For the entries below, report every line that includes the word "Nowy".
☆ ☆ ☆ ☆ ☆ ☆ ☆
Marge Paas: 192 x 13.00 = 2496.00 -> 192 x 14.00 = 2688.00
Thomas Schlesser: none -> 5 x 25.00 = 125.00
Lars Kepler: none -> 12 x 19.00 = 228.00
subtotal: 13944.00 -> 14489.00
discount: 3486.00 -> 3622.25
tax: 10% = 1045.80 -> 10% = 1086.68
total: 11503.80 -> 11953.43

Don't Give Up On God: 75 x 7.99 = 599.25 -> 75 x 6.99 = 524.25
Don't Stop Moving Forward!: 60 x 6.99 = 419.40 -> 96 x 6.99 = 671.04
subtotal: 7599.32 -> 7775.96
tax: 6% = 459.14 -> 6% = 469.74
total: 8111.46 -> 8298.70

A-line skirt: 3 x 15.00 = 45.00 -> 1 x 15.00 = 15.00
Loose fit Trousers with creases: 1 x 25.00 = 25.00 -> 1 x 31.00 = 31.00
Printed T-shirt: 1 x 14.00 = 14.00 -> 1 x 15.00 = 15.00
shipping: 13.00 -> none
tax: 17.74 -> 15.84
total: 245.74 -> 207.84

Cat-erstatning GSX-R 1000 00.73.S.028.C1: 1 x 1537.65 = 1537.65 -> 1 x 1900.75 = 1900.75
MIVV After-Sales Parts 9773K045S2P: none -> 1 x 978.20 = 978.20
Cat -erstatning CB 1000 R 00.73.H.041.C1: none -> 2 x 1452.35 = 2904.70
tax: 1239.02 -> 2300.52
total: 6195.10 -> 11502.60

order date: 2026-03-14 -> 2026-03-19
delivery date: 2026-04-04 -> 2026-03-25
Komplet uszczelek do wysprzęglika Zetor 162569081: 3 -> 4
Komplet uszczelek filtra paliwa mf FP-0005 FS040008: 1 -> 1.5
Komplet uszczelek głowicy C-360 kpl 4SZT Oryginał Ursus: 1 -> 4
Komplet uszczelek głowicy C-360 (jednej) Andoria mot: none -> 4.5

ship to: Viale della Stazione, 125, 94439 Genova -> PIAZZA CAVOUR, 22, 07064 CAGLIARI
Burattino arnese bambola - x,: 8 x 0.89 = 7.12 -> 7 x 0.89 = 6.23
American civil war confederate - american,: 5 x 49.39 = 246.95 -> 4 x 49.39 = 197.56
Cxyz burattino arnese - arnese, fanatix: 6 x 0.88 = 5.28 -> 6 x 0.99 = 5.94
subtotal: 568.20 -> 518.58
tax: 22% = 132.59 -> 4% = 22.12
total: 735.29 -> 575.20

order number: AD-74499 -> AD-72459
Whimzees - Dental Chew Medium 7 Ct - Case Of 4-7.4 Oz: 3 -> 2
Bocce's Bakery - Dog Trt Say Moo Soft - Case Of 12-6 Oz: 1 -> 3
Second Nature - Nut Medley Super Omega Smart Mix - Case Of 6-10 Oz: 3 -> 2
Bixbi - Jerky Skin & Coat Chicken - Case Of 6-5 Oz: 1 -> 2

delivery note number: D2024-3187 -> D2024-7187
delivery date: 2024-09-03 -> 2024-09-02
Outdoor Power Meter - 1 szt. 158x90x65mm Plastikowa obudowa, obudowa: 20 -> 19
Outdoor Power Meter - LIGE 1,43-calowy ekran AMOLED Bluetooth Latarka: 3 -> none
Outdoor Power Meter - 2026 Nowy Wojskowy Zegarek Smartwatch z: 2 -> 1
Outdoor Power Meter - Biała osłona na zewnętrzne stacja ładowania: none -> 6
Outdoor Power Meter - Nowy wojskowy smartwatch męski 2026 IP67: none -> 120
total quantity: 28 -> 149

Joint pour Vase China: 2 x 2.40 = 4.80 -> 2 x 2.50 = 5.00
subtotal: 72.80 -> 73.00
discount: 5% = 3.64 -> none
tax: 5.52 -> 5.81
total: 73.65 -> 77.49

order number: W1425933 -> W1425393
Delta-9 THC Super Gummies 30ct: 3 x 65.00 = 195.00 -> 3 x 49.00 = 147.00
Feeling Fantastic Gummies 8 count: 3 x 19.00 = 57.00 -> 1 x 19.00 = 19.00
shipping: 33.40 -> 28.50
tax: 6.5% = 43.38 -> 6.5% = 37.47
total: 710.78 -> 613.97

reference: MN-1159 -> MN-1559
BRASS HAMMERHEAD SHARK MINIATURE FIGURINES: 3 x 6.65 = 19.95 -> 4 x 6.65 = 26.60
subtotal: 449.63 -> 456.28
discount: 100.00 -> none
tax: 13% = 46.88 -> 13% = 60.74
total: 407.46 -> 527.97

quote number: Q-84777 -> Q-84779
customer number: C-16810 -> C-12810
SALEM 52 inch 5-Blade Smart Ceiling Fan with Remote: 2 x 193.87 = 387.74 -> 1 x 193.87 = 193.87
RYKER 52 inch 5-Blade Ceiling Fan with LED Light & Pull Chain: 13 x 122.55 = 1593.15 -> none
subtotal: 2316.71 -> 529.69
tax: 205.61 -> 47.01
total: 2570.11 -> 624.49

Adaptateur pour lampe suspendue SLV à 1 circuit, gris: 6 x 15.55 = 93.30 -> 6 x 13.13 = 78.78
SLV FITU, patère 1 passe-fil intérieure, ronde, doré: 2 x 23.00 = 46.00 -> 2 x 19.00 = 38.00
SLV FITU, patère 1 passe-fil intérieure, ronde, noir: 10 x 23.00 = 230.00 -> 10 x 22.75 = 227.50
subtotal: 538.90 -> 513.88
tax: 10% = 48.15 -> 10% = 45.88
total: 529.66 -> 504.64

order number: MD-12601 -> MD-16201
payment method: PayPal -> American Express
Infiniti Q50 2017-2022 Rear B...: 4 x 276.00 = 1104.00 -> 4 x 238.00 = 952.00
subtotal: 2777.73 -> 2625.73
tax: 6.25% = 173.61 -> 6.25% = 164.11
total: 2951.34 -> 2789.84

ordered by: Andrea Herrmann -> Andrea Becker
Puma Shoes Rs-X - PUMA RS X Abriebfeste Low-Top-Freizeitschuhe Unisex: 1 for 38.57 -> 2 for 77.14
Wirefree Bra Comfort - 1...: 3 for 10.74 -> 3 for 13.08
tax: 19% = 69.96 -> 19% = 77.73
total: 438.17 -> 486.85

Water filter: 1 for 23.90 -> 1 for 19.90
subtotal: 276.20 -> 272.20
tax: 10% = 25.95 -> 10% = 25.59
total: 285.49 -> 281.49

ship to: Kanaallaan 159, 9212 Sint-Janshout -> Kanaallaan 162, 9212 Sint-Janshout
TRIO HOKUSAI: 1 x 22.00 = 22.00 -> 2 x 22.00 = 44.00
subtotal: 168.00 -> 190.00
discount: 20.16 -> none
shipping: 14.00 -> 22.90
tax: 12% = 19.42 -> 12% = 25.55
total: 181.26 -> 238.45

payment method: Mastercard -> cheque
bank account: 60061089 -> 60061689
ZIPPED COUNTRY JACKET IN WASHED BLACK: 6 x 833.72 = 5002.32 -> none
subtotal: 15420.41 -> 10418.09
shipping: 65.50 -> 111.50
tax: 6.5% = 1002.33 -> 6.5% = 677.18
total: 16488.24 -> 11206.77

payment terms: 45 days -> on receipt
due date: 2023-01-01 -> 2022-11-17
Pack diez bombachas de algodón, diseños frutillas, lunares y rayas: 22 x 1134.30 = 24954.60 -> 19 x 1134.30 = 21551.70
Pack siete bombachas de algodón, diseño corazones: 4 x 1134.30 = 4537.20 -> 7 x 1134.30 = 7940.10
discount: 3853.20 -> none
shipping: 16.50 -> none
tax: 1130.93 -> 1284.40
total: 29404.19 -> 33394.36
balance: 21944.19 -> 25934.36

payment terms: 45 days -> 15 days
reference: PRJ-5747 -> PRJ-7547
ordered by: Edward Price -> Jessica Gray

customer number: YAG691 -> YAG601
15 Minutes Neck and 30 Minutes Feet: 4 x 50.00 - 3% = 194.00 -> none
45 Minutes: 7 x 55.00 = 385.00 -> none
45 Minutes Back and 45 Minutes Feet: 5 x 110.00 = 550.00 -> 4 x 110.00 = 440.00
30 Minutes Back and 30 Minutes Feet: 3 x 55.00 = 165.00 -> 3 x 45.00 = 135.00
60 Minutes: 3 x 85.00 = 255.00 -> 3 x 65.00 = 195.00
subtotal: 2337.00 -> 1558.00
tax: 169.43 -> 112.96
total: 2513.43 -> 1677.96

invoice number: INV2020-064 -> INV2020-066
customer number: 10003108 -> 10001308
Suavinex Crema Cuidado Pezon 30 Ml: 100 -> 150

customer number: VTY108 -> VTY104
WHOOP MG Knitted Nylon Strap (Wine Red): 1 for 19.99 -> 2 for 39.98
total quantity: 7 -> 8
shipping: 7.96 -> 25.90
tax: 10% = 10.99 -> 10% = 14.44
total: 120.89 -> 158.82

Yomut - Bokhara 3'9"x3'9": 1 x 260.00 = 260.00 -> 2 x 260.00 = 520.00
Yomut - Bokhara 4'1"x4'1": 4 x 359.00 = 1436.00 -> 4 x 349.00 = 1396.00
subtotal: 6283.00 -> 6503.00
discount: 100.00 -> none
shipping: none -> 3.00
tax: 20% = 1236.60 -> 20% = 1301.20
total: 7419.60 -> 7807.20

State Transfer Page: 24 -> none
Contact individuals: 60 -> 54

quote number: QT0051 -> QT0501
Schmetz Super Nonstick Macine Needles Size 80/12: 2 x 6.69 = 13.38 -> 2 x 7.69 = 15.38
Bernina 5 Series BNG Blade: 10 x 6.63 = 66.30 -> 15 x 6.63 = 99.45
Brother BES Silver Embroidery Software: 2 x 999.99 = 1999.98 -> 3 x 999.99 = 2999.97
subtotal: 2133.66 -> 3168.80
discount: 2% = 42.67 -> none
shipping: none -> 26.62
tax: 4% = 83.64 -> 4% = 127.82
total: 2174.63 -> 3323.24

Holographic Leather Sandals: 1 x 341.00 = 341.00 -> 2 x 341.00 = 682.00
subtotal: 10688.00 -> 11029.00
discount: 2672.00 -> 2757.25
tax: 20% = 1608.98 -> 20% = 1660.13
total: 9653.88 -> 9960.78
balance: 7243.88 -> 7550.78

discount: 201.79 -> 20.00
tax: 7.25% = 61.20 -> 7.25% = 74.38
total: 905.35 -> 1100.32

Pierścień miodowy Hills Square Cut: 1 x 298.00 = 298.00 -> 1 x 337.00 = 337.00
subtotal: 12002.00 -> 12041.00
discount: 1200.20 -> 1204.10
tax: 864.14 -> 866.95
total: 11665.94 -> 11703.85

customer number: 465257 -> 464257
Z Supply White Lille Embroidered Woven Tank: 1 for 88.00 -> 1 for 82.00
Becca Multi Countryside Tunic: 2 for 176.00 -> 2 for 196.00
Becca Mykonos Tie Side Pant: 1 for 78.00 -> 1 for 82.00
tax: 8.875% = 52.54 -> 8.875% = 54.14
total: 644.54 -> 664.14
☆ ☆ ☆ ☆ ☆ ☆ ☆
=== Task output ===
Outdoor Power Meter - 2026 Nowy Wojskowy Zegarek Smartwatch z: 2 -> 1
Outdoor Power Meter - Nowy wojskowy smartwatch męski 2026 IP67: none -> 120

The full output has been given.